Si bien me centro en la feria navideña —y por extensión, cualquier feria—, esto viene sucediendo hace un tiempo con los mercados de frutas y verduras. Estudiantes y profesores descubren juntos algo intenso, inédito y desordenado que aparentemente nadie ha descubierto y que es necesario encarrilar. Sin embargo, cualquier persona que los visite periódicamente sí reconocerá patrones, órdenes, fronteras y reglas.
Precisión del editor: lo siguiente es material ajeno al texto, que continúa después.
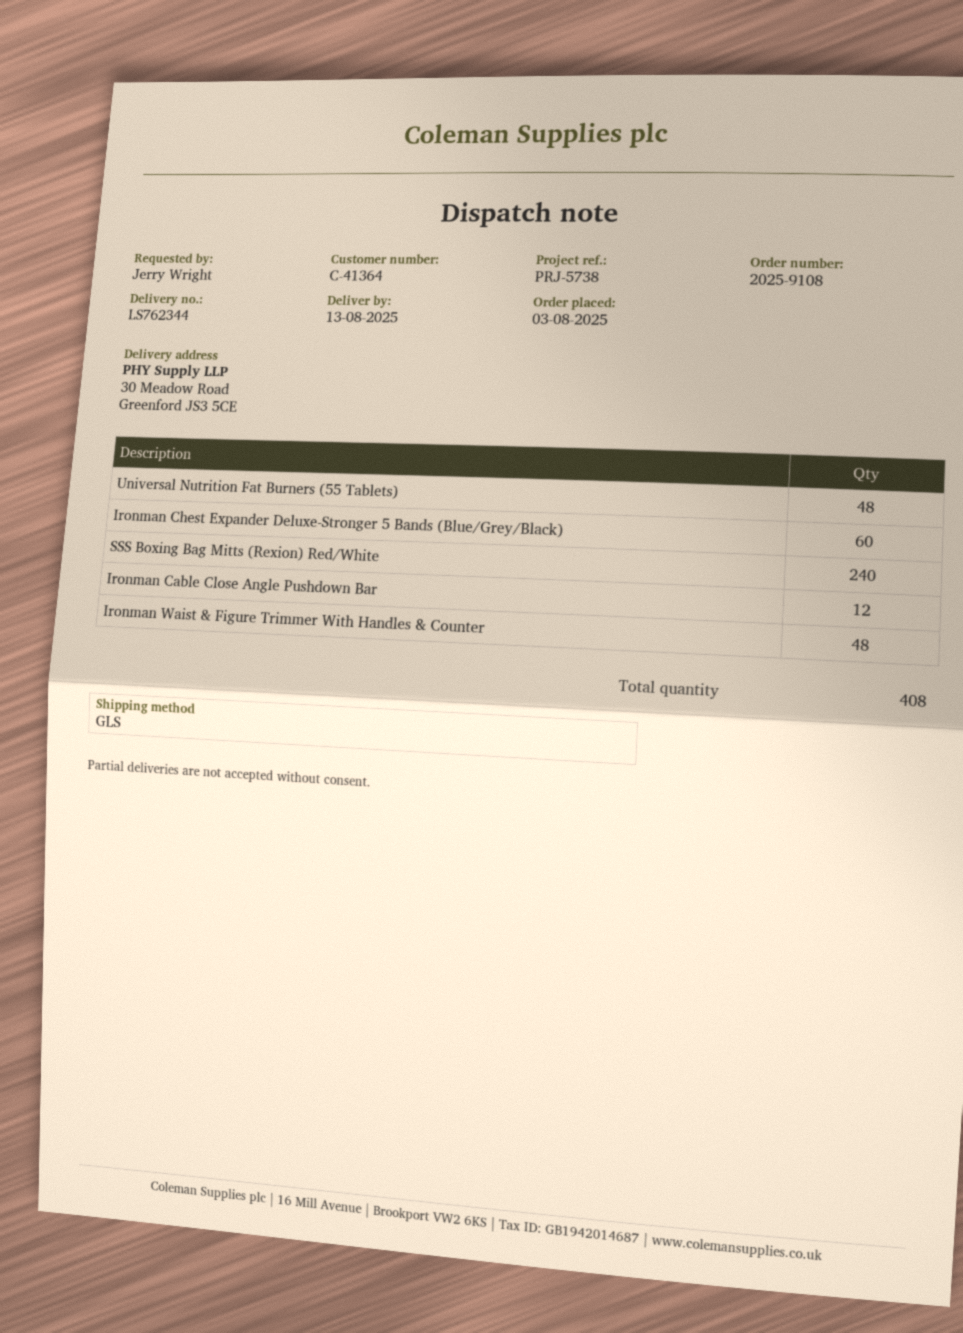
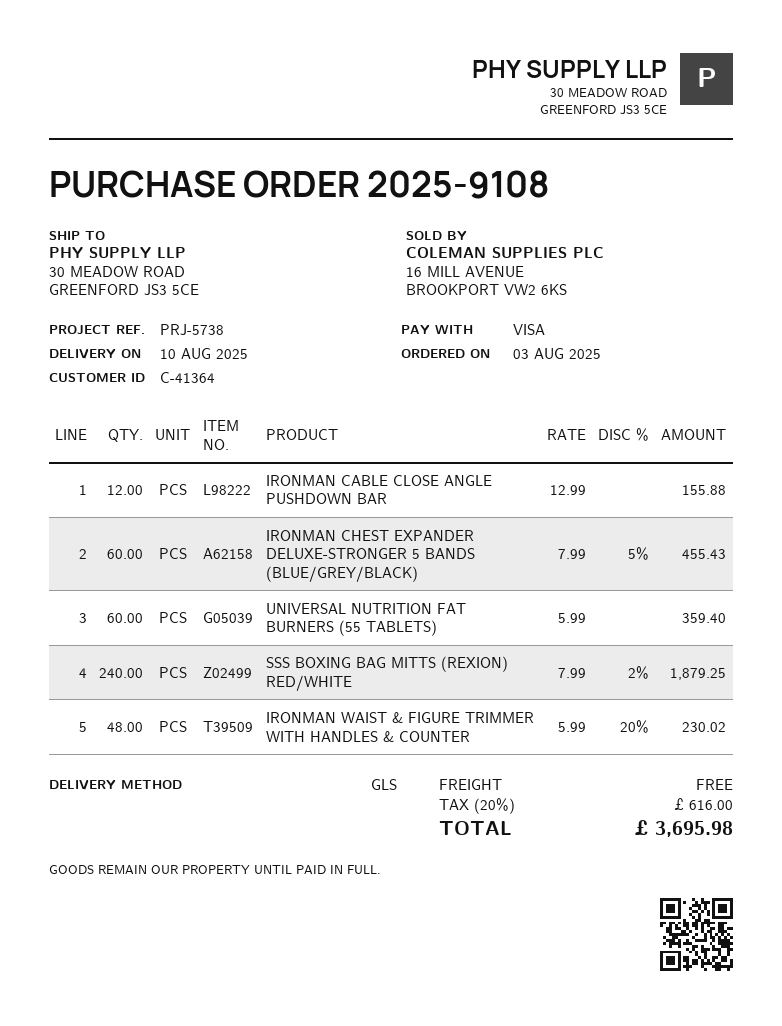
delivery date: 2025-08-13 -> 2025-08-10
Universal Nutrition Fat Burners (55 Tablets): 48 -> 60

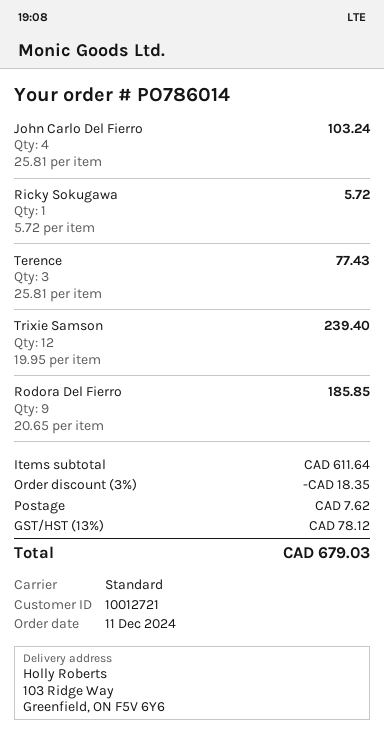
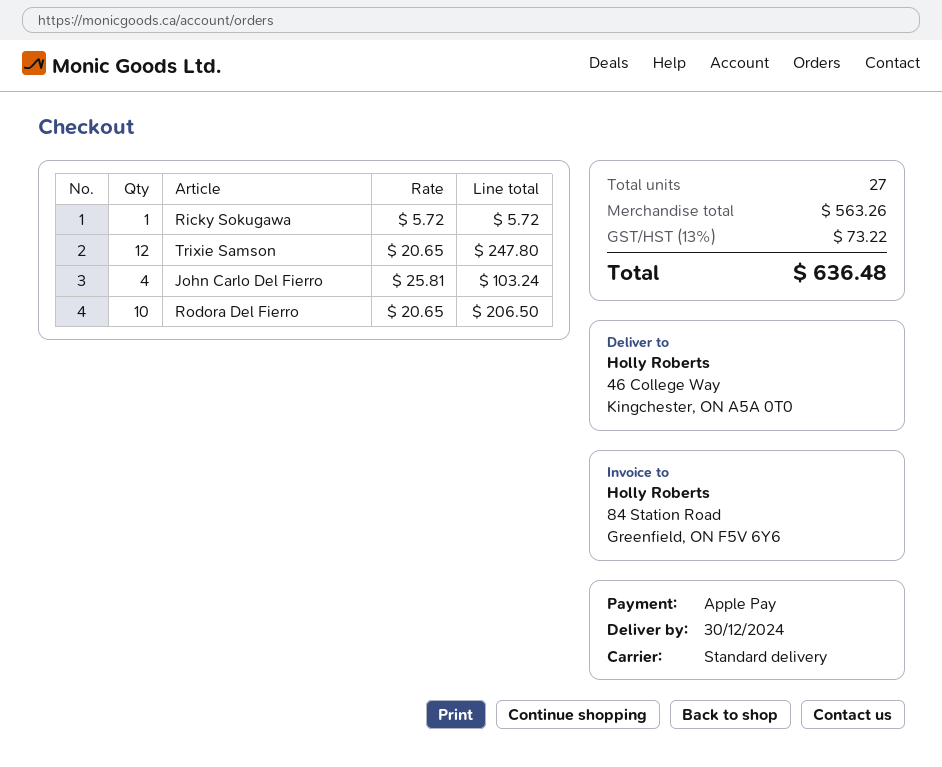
ship to: 103 Ridge Way, Greenfield, ON F5V 6Y6 -> 46 College Way, Kingchester, ON A5A 0T0
Terence: 3 x 25.81 = 77.43 -> none
Trixie Samson: 12 x 19.95 = 239.40 -> 12 x 20.65 = 247.80
Rodora Del Fierro: 9 x 20.65 = 185.85 -> 10 x 20.65 = 206.50
subtotal: 611.64 -> 563.26
discount: 3% = 18.35 -> none
shipping: 7.62 -> none
tax: 13% = 78.12 -> 13% = 73.22
total: 679.03 -> 636.48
Proponer huertos urbanos es otra muestra de la ignorancia de cómo funcionan estos ciclos económicos, pero eso implica extender puentes a otras disciplinas que probablemente no concuerden en la idea de construir objetos como solución, sino, respuestas sin imágenes.
Para graficar esta situación, volvamos a los años noventa, donde un desaparecido programa humorístico chileno llamado Plan Z (semillero del éxito latinoamericano 31 Minutos) retrató acertadamente en uno de sus sketches la idea de descubrir lo que siempre ha existido. Funciona así: una conductora de un falso programa juvenil de tendencias visita un campamento —erradicado años después también para construir la misma Autopista Central de la feria navideña— y lo describe cándidamente como si fuera un barrio de vanguardia: asocia planchas de zinc y clavos oxidados a la estética de la movida techno; el reciclaje de cajas y plásticos a “una verdadera comunidad ecológica”; la carencia de veredas asfaltadas a que se trata del “único lugar donde se mantiene el estilo étnico”; y la combinación de "plástico, cholguán y corchete" en muros y techos a una forma de hacer tu propia instalación artística.
Originalmente planteada como crítica a ciertos programas juveniles, el sketch aún permite ridiculizar procesos actuales como la gentrificación, la apropiación cultural, el hipsterismo y los análisis arquitectónicos. En una disciplina acostumbrada a discutir con imágenes, en situaciones así lo más sano sería reconocer que la arquitectura no tiene nada que aportar y que cuando no da vida, mata.